Page:Zévaco - Le Capitan, 1926.djvu/537

La bibliothèque libre.
Cette page n’a pas encore été corrigée

On savait que de graves événements se préparaient. On savait que le jeune Cinq-Mars, arrêté dans la nuit, était dans une salle voisine avec le duc et la duchesse d’Angoulême, arrêtés dans la matinée. On savait que vers trois heures, Vitry était revenu de l’hôtel d’Ancre, porteur de nouvelles inconnues, que le roi et ses conseillers intimes s’étaient alors réunis en une longue conférence dont rien n’avait transpiré - et que, depuis ce moment, Vitry attendait dans la cour avec vingt gardes. Qu’attendait le capitaine ? On l’ignorait. Que s’était-il passé à l’hôtel d’Ancre ? On l’ignorait, et nul ne pouvait y aller voir, vu qu’il était défendu d’essayer de sortir du Louvre sous peine de Bastille. Une morne inquiétude pesait sur le Louvre.

Enfin, il faut ajouter qu’à la grande inquiétude de Richelieu et de Luynes, Louis XIII avait accordé une audience particulière à sa prisonnière, la duchesse d’Angoulême, et que cette audience avait duré près d’une heure. Après quoi la duchesse avait rejoint le duc dans la salle où il était gardé à vue avec le marquis de Cinq-Mars, et le roi, tout pensif, avait repris son poste près de la fenêtre.

Au moment où nous entrons au Louvre, il était, comme nous l’avons dit, à peu près dix heures.
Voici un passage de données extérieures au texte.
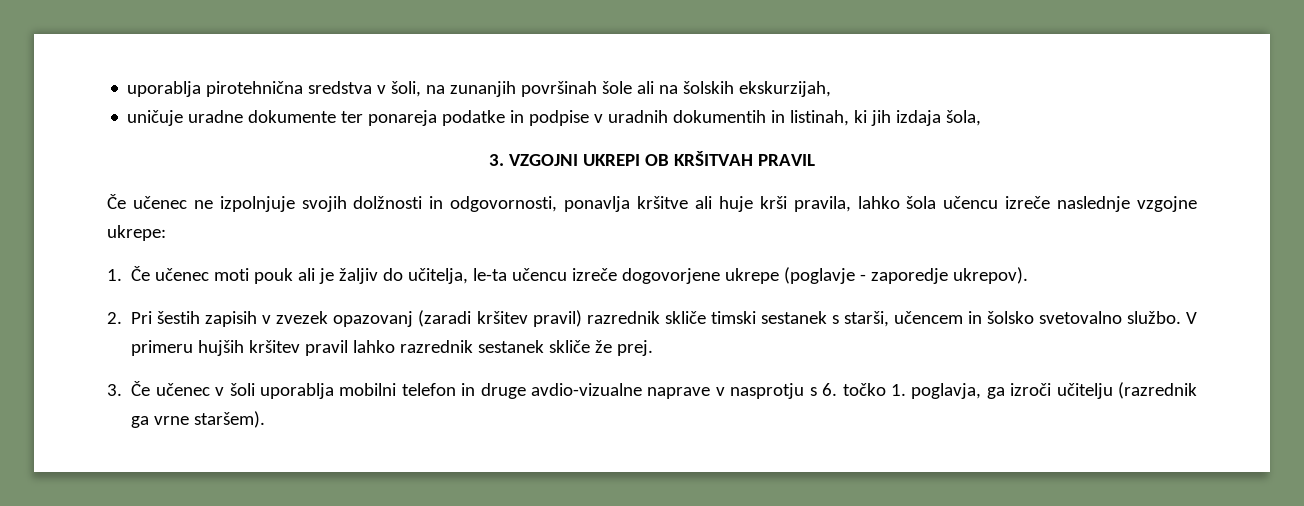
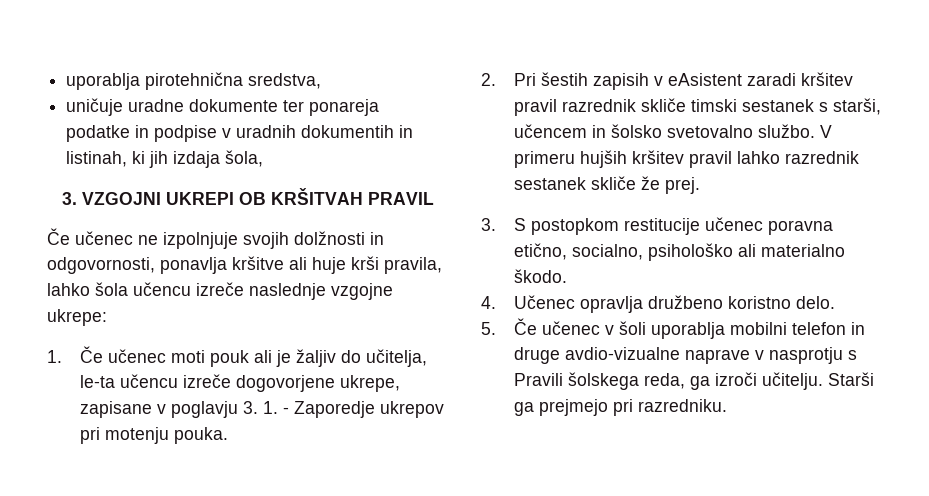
- uporablja pirotehnična sredstva v šoli, na zunanjih površinah šole ali na šolskih ekskurzijah,
+ uporablja pirotehnična sredstva,
- 1. Če učenec moti pouk ali je žaljiv do učitelja, le-ta učencu izreče dogovorjene ukrepe (poglavje - zaporedje ukrepov).
+ 1. Če učenec moti pouk ali je žaljiv do učitelja, le-ta učencu izreče dogovorjene ukrepe, zapisane v poglavju 3. 1. - Zaporedje ukrepov pri motenju pouka.
- 2. Pri šestih zapisih v zvezek opazovanj (zaradi kršitev pravil) razrednik skliče timski sestanek s starši, učencem in šolsko svetovalno službo.
+ 2. Pri šestih zapisih v eAsistent zaradi kršitev pravil razrednik skliče timski sestanek s starši, učencem in šolsko svetovalno službo.
- 3. Če učenec v šoli uporablja mobilni telefon in druge avdio-vizualne naprave v nasprotju s 6. točko 1. poglavja, ga izroči učitelju (razrednik ga vrne staršem).
+ 3. S postopkom restitucije učenec poravna etično, socialno, psihološko ali materialno škodo.
+ 4. Učenec opravlja družbeno koristno delo.
+ 5. Če učenec v šoli uporablja mobilni telefon in druge avdio-vizualne naprave v nasprotju s Pravili šolskega reda, ga izroči učitelju. Starši ga prejmejo pri razredniku.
Le roi, dans sa rêverie muette, le front appuyé sur sa main pâle, songeait :

"Ainsi donc, il voulait me tuer ! Ainsi donc, Concini voulait mon trône ! C’est lui... c’est Léonora qui a enivré le cheval qui devait me tuer sur la route de Meudon. C’est lui, c’est elle qui a versé le poison dans mon verre la nuit où Capestang est entrée au Louvre... la nuit des camions ! ajouta-t-il avec un sourire..."

À ce moment, un tumulte éclata à la porte du Louvre. Le roi tressaillit et porta avidement ses regards de ce côté. Luynes, Ornano, Richelieu, les quelques courtisans admis à rester près du roi se rapprochèrent vivement.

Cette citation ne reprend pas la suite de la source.